Le Kremlin évite de confirmer que du pétrole russe se dirige vers Cuba, mais il ne fait pas non plus un effort énorme pour cacher l'opération. Résultat: tout le monde se demande si le tanker est une livraison humanitaire ou une mise au défi politique.

Un geste plus politique que logistique

Des anciens ambassadeurs et des observateurs de la Russie expliquent que le navire n'est probablement pas là pour sauver l'ilot communiste. Pour eux, il s'agit d'un message, d'un jeton de négociation, d'une provocation destinée à forcer une réaction américaine disproportionnée pendant que Washington est occupé ailleurs.

Ce qu'il se passe sur l'eau

  • Kolodkin, le pétrolier russe au centre de l'attention, pourrait atteindre Cuba dans deux à trois jours selon Michelle Wiese Bockmann, analyste maritime. La destination officielle: livrer du pétrole à l'île, qui subit un blocus économique américain depuis des mois.
  • Un second navire, le Sea Horse, battant pavillon hongkongais, transporterait environ 200 000 barils de diesel russe. Il s'était dirigé vers Cuba en février avant de s'arrêter et dériver en mer pendant trois semaines, puis de reprendre la route en se dirigeant vers le Venezuela.

Quelle réponse des États-Unis?

Le Département du Trésor a rappelé la semaine dernière que l'embargo pétrolier sur Cuba demeure en vigueur. En même temps, l'administration a assoupli certaines sanctions sur des pays achetant du pétrole russe, afin d'atténuer la hausse des prix de l'énergie provoquée par la guerre en Iran. Contexte délicat: stabiliser l'approvisionnement mondial tout en maintenant la pression sur Cuba.

Des anciens responsables pensent que la marine américaine et la garde côtière intercepteront probablement le Kolodkin avant qu'il n'accoste, mais la Maison-Blanche ne dévoile pas ses intentions.

Un responsable de la Maison-Blanche, s'exprimant sous couvert d'anonymat, a décrit Cuba comme « une nation en difficulté dont les dirigeants ont perdu un soutien important, notamment celui du Venezuela ».

Un test sur plusieurs fronts

La manœuvre russe s'inscrit aussi dans un contexte plus large. Moscou cherche à mesurer l'engagement américain dans l'hémisphère occidental pendant que Washington gère d'autres dossiers tendus: le partage de renseignements avec l'Iran et la guerre en Ukraine.

Selon des informations, la Russie aurait proposé à des émissaires proches de Trump un échange de services: arrêter le partage de renseignements avec l'Ukraine en contrepartie d'un arrêt du partage de coordonnées d'actifs militaires américains au Moyen-Orient avec l'Iran. Les États-Unis ont refusé cette proposition.
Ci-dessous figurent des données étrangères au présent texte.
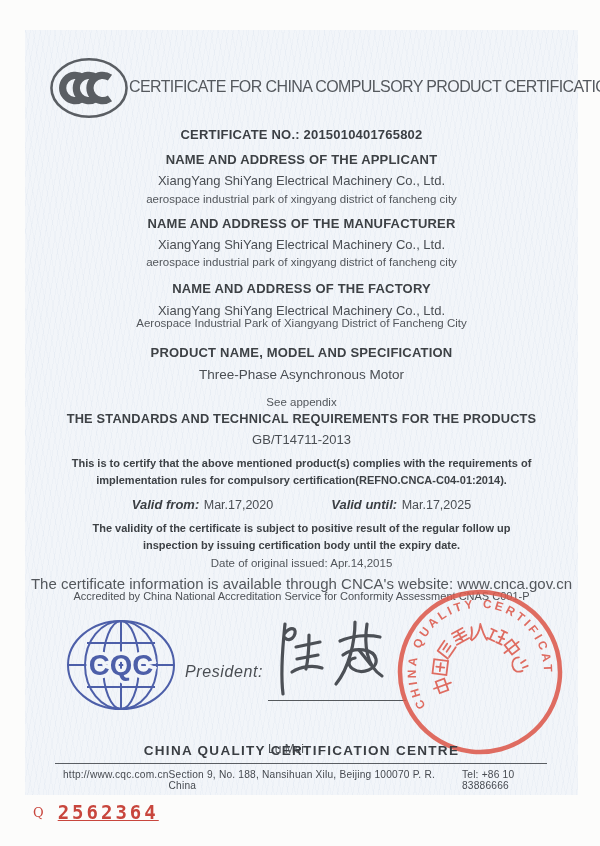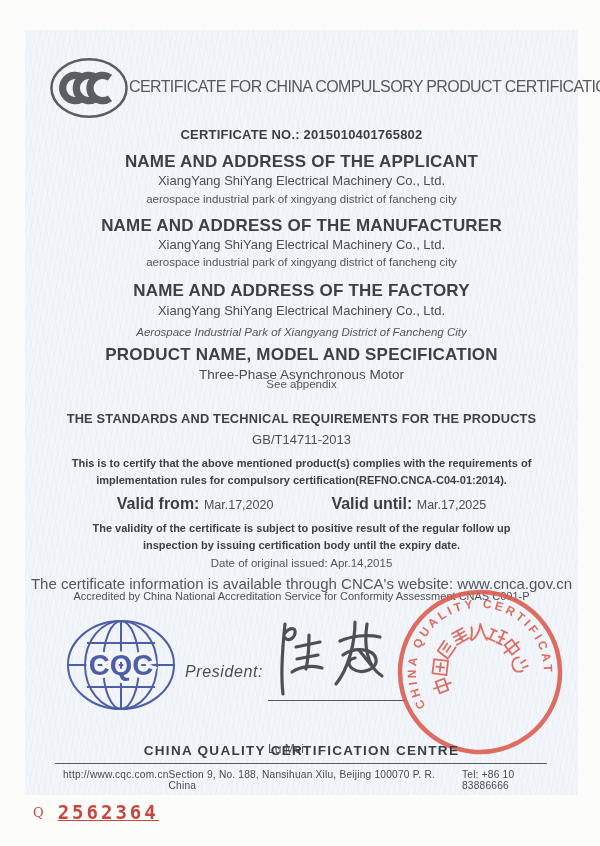--- a/index.html
+++ b/index.html
@@ -18,7 +18,7 @@
   }
   .abs{position:absolute;}
   .ctr{left:0;right:0;text-align:center;}
-  .hd{font-weight:bold;font-size:17px;color:#3d4145;letter-spacing:0.2px;}
+  .hd{font-weight:bold;font-size:13px;color:#3d4145;letter-spacing:0.2px;}
   .nm{font-size:13px;color:#4a4e53;}
   .ad{font-size:11.5px;color:#52565b;}
   .title{

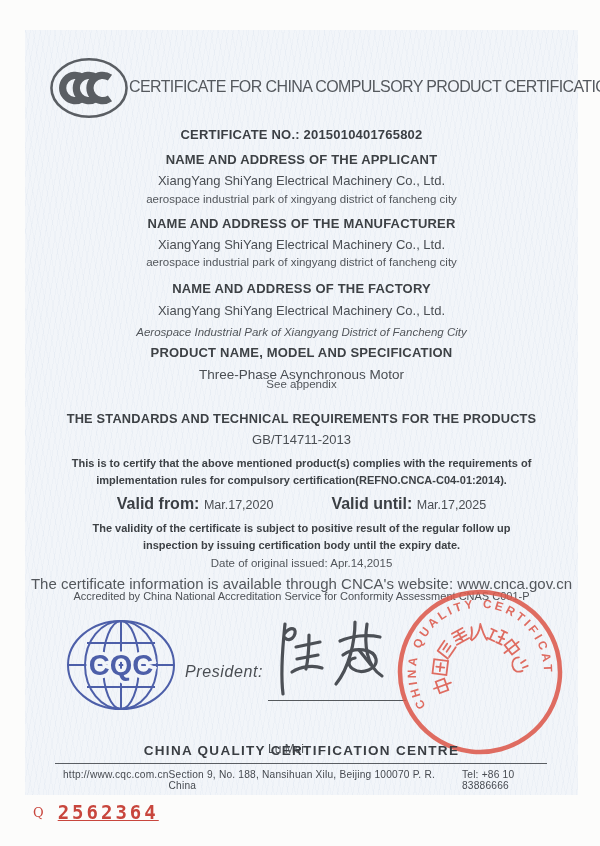--- a/index.html
+++ b/index.html
@@ -71,7 +71,7 @@
 
   <div class="abs ctr hd" style="top:251px;">NAME AND ADDRESS OF THE FACTORY</div>
   <div class="abs ctr nm" style="top:273px;">XiangYang ShiYang Electrical Machinery Co., Ltd.</div>
-  <div class="abs ctr ad" style="top:296px;font-style:italic;">Aerospace Industrial Park of Xiangyang District of Fancheng City</div>
+  <div class="abs ctr ad" style="top:287px;">Aerospace Industrial Park of Xiangyang District of Fancheng City</div>
 
   <div class="abs ctr hd" style="top:315px;">PRODUCT NAME, MODEL AND SPECIFICATION</div>
   <div class="abs ctr nm" style="top:337px;font-size:13.5px;">Three-Phase Asynchronous Motor</div>

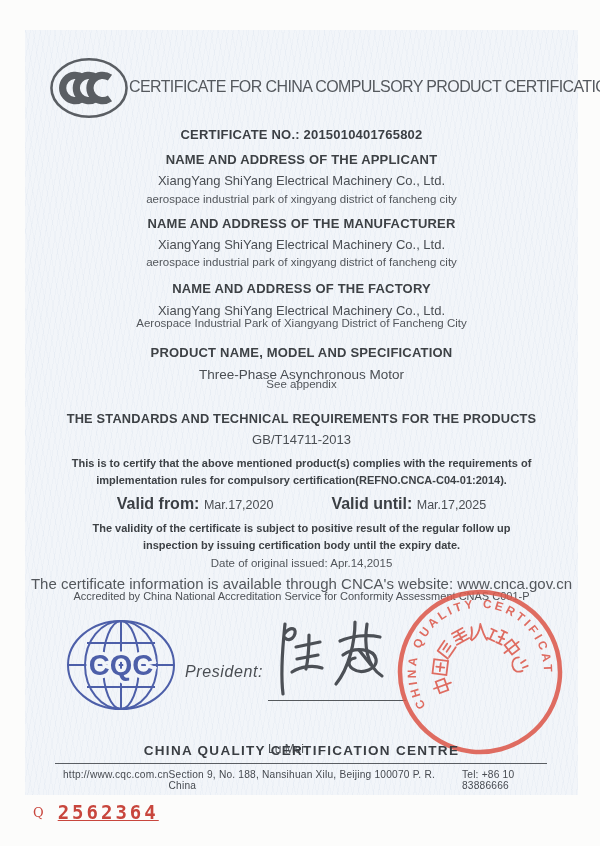--- a/index.html
+++ b/index.html
@@ -75,7 +75,7 @@
 
   <div class="abs ctr hd" style="top:315px;">PRODUCT NAME, MODEL AND SPECIFICATION</div>
   <div class="abs ctr nm" style="top:337px;font-size:13.5px;">Three-Phase Asynchronous Motor</div>
-  <div class="abs ctr ad" style="top:348px;">See  appendix</div>
+  <div class="abs ctr ad" style="top:366px;">See  appendix</div>
 
   <div class="abs ctr hd" style="top:381px;font-size:12.8px;">THE STANDARDS AND TECHNICAL REQUIREMENTS FOR THE PRODUCTS</div>
   <div class="abs ctr nm" style="top:402px;">GB/T14711-2013</div>

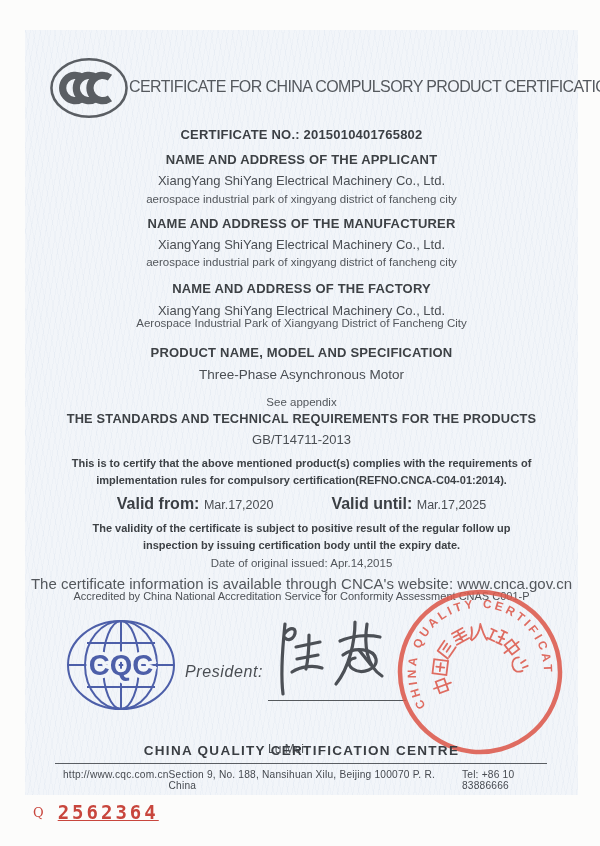--- a/index.html
+++ b/index.html
@@ -28,7 +28,7 @@
   .certno{top:97px;font-weight:bold;font-size:13px;color:#3b3f44;letter-spacing:0.2px;}
   .para-b{font-weight:bold;font-size:11px;color:#3d4145;line-height:17px;}
   .validrow{top:465px;display:flex;justify-content:center;gap:58px;left:0;right:0;}
-  .validrow .lbl{font-weight:bold;font-size:16px;color:#3b3f44;}
+  .validrow .lbl{font-weight:bold;font-size:13px;color:#3b3f44;font-style:italic;}
   .validrow .val{font-size:12.5px;color:#4a4e53;}
   .small{font-size:15px;color:#53575c;}
   .sig-line{border-top:1.5px solid #55595d;}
Ce que disent les spécialistes

  • Lawrence Gumbiner, ancien chef de l'ambassade américaine à La Havane, résume la pratique russe ainsi: « la Russie aime nous provoquer ». Il ajoute que Moscou n'est probablement pas sincère lorsqu'elle prétend vouloir secourir Cuba.
  • Andrea Kendall-Taylor, ancienne haut fonctionnaire du renseignement, estime que les Russes veulent montrer qu'ils ne renonceront pas facilement à leur influence en Amérique latine, à moins que les États-Unis ne fassent d'importantes concessions sur l'Ukraine.
  • Alex Gray, ancien chef de cabinet du Conseil de sécurité nationale, voit dans ce mouvement le signe d'un État en perte de vitesse, tentant de provoquer une réaction disproportionnée pour capter l'attention américaine.

Dans l'ensemble, même si l'opération d'approvisionnement paraît limitée face à une opposition maritime significative, son objectif symbolique est clair: tester les limites de la réponse américaine et rappeler la capacité de la Russie à agir sur plusieurs fronts.

À ce stade, la question reste la même: Washington choisira-t-il d'intervenir maintenant et de risquer une escalade, ou laissera-t-il filer un message politique que Moscou espère rendre coûteux à ignorer?